##### SUPPLIED MATERIAL

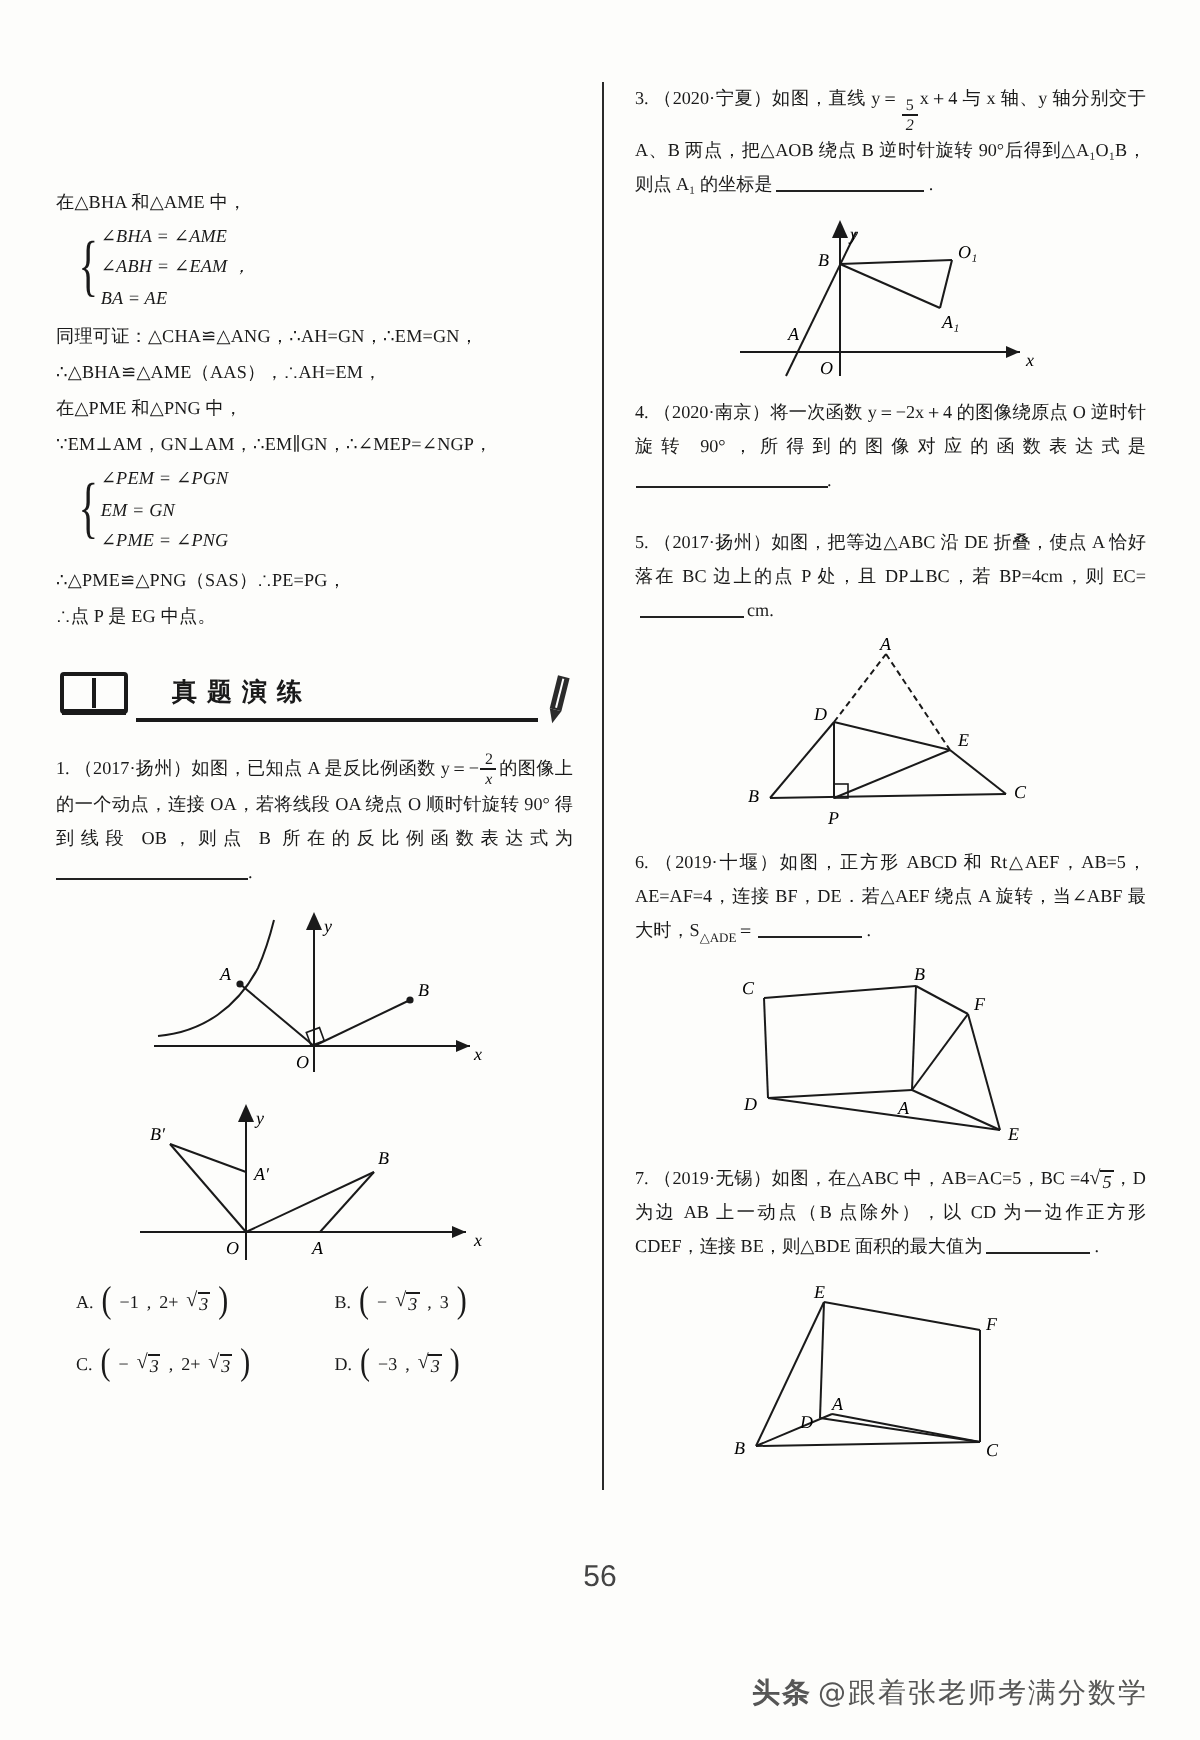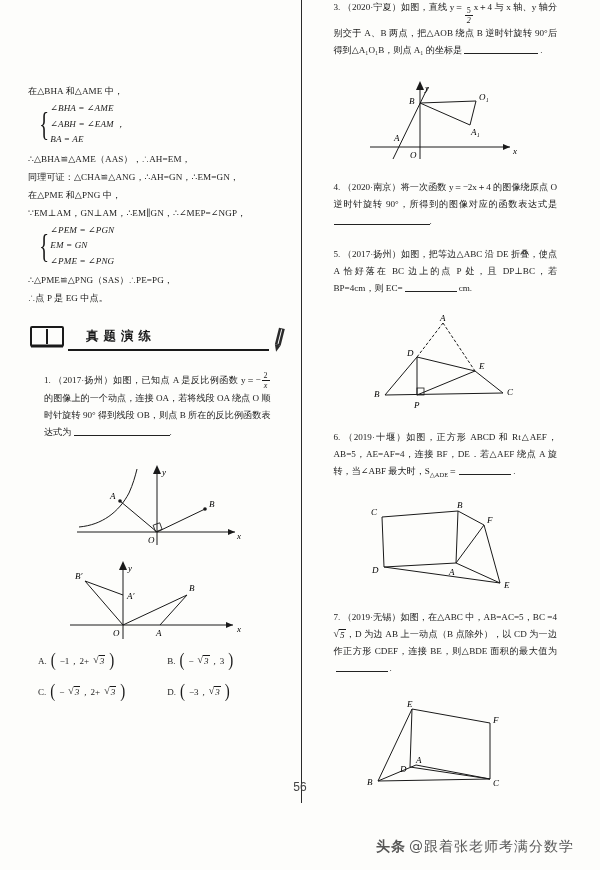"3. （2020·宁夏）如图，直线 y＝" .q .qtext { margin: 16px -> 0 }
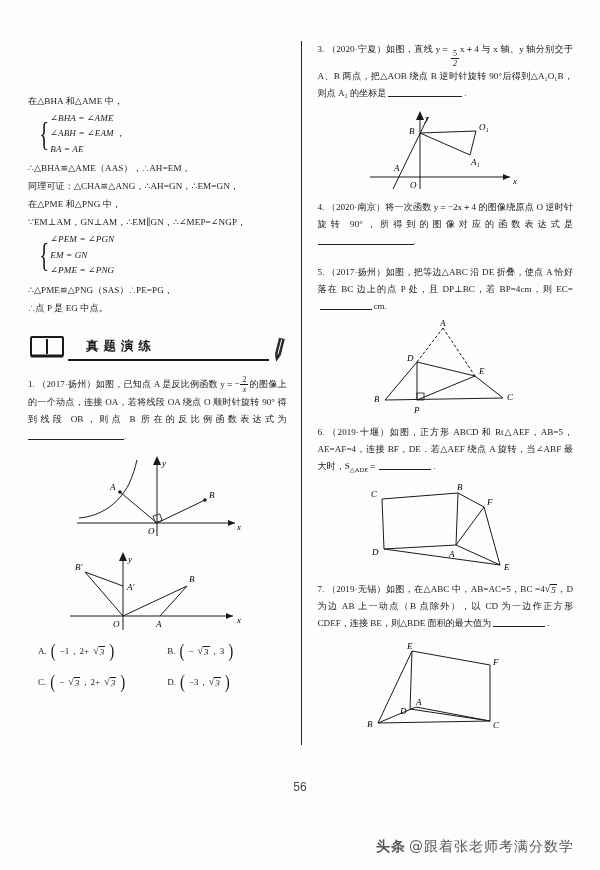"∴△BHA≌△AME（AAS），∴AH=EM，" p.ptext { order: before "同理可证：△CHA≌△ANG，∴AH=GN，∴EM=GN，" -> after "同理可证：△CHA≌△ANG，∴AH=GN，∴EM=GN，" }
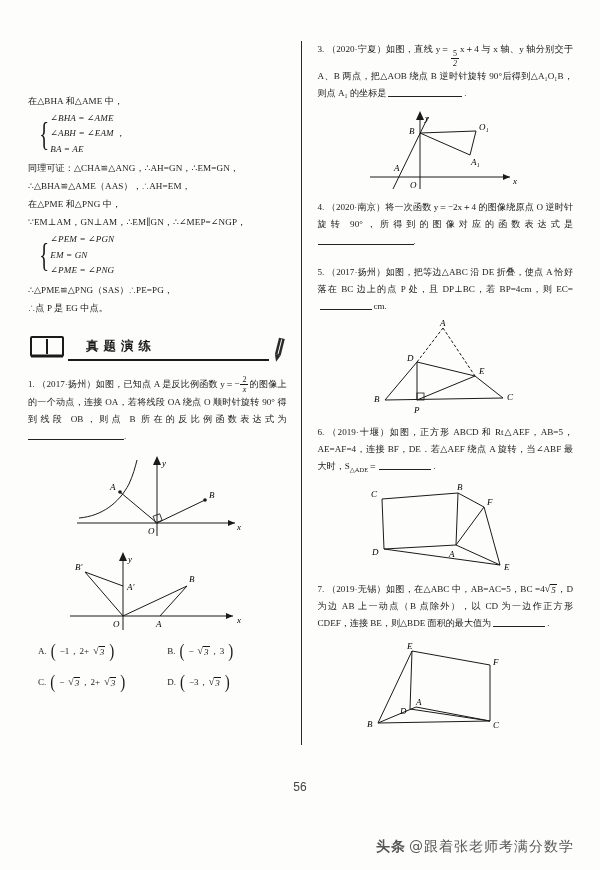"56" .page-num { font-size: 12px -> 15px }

##########
##### SUPPLIED MATERIAL

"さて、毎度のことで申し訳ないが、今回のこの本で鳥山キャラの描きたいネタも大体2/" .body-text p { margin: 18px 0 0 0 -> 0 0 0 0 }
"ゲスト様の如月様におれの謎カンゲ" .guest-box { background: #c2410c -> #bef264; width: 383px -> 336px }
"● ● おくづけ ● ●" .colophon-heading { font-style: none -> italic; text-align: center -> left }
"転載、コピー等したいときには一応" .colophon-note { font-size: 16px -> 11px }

##########
##### SUPPLIED MATERIAL

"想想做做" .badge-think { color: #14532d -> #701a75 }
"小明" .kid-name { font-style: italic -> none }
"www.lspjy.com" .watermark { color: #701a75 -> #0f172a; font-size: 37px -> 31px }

##########

WORK TO BE COMPLETED
In the listing above, find the line with "background: #c2410c ->" and the line with "font-size: 16px ->", then reproduce both and every line between them exactly.

ANSWER SPACE
"ゲスト様の如月様におれの謎カンゲ" .guest-box { background: #c2410c -> #bef264; width: 383px -> 336px }
"● ● おくづけ ● ●" .colophon-heading { font-style: none -> italic; text-align: center -> left }
"転載、コピー等したいときには一応" .colophon-note { font-size: 16px -> 11px }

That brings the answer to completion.